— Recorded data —
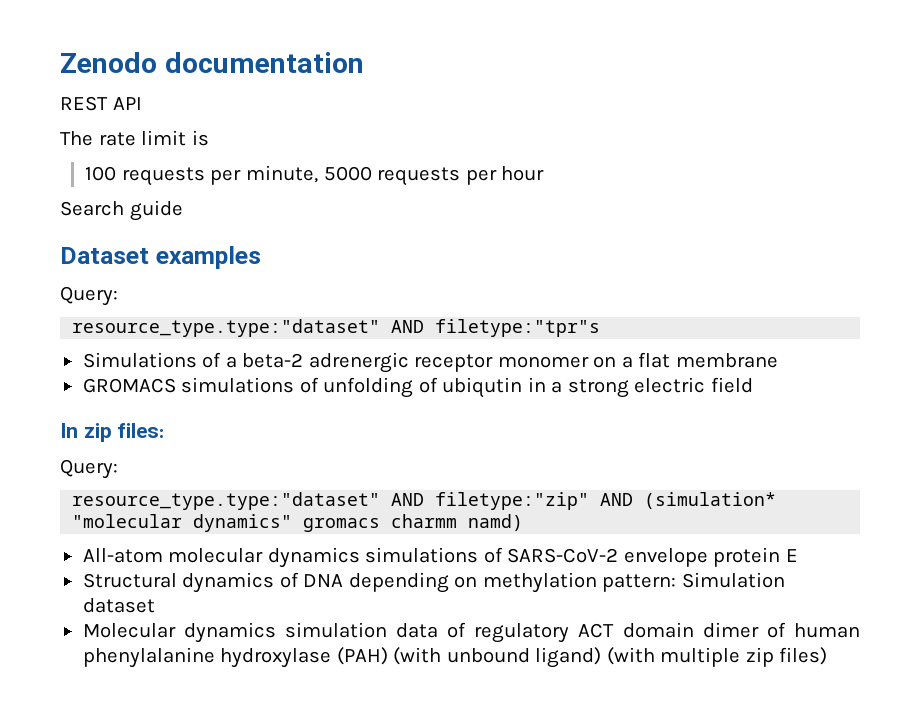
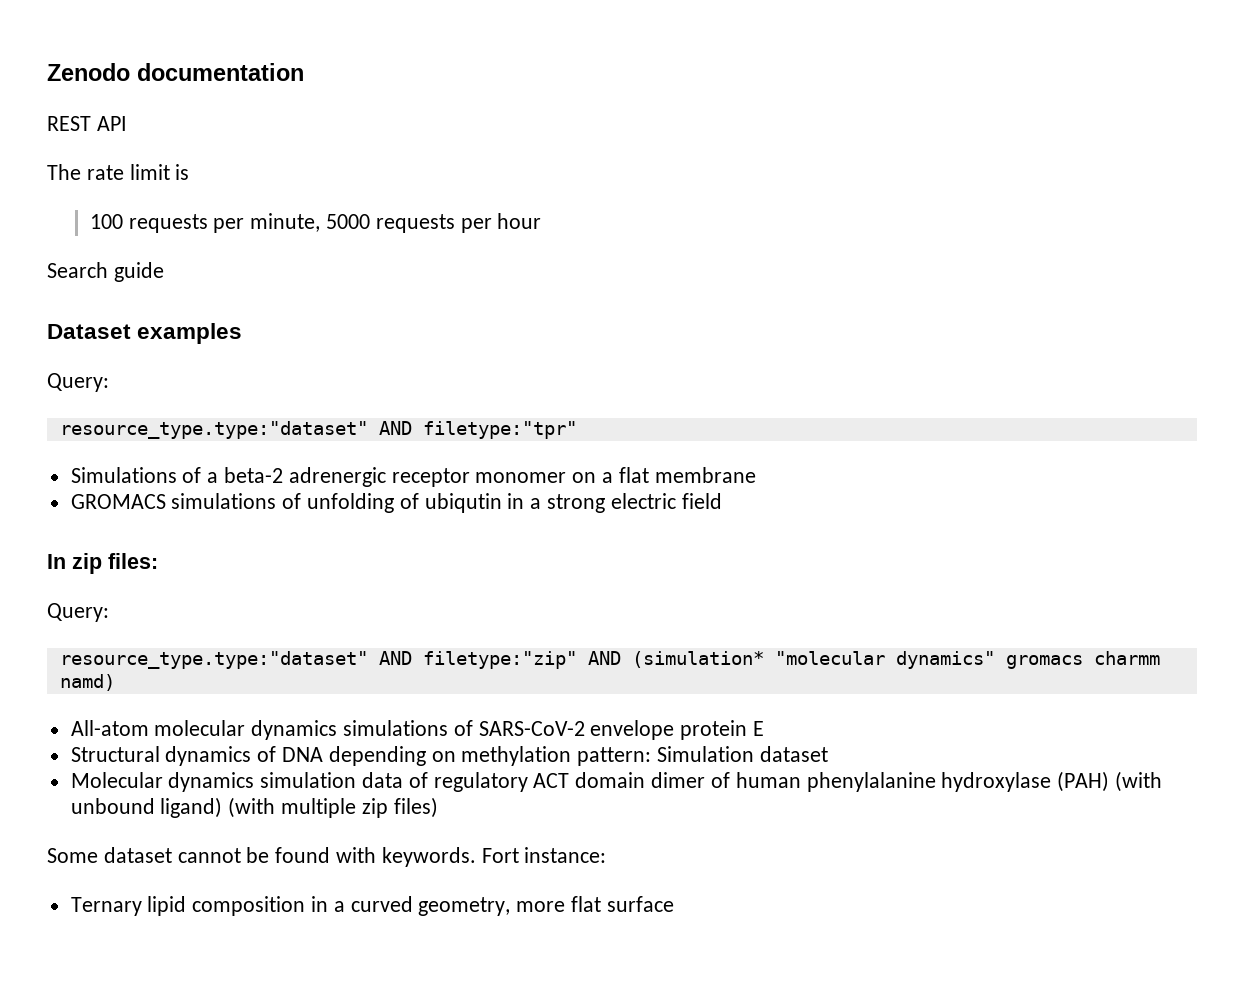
[435,319,601,337] filetype:"tpr"s -> [422,421,577,439] filetype:"tpr"
(828, 656) none -> [47,847,607,867] [70,896,674,916] // Some dataset cannot be found with keywords. Fort instance: // Ternary lipid composition in a curved geometry, more flat surface

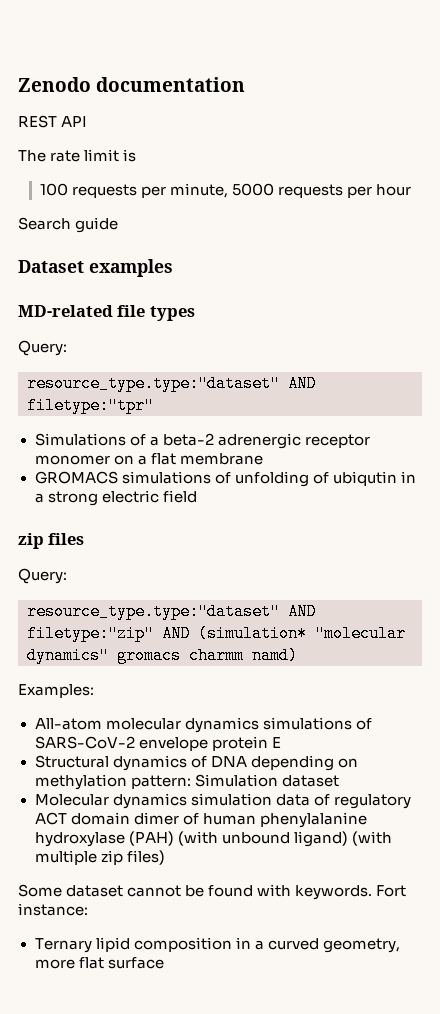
(243, 333) none -> [18,305,195,321] // MD-related file types
[47,553,158,574] In zip files: -> [18,533,85,549] zip files
(115, 682) none -> [18,684,94,698] // Examples:

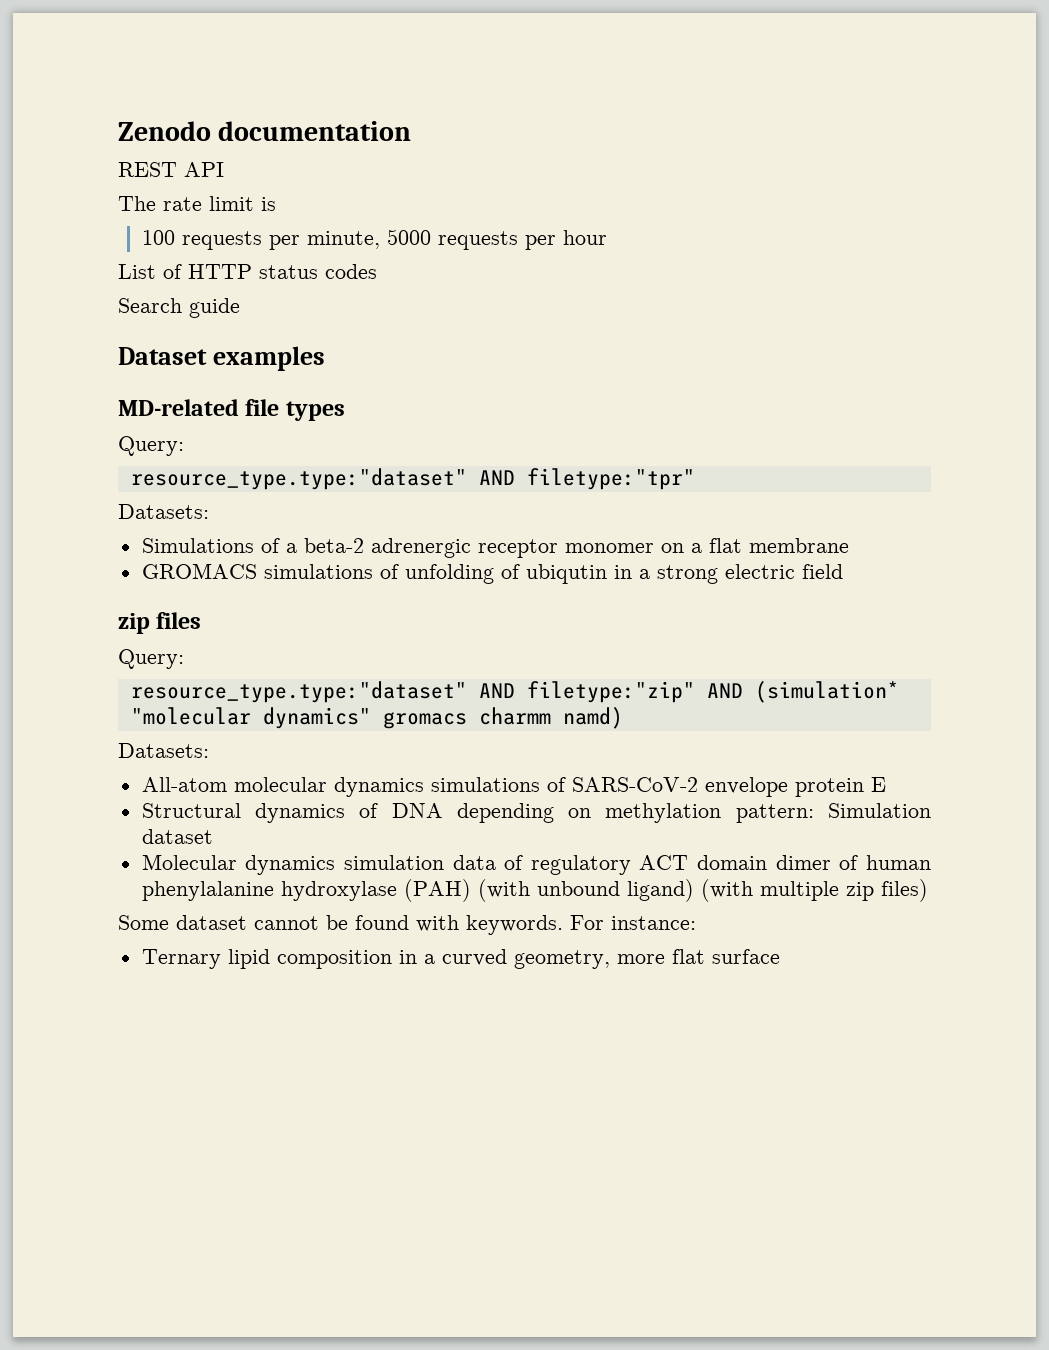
(412, 190) none -> [118,264,377,279] // List of HTTP status codes
(154, 405) none -> [118,504,209,519] // Datasets:
[18,684,94,698] Examples: -> [118,743,209,758] Datasets:
[376,885,407,897] Fort -> [570,915,604,930] For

— Activity —
Reproduce the records exactly, images excluded.

— Solution —
[435,319,601,337] filetype:"tpr"s -> [422,421,577,439] filetype:"tpr"
(828, 656) none -> [47,847,607,867] [70,896,674,916] // Some dataset cannot be found with keywords. Fort instance: // Ternary lipid composition in a curved geometry, more flat surface

(243, 333) none -> [18,305,195,321] // MD-related file types
[47,553,158,574] In zip files: -> [18,533,85,549] zip files
(115, 682) none -> [18,684,94,698] // Examples:

(412, 190) none -> [118,264,377,279] // List of HTTP status codes
(154, 405) none -> [118,504,209,519] // Datasets:
[18,684,94,698] Examples: -> [118,743,209,758] Datasets:
[376,885,407,897] Fort -> [570,915,604,930] For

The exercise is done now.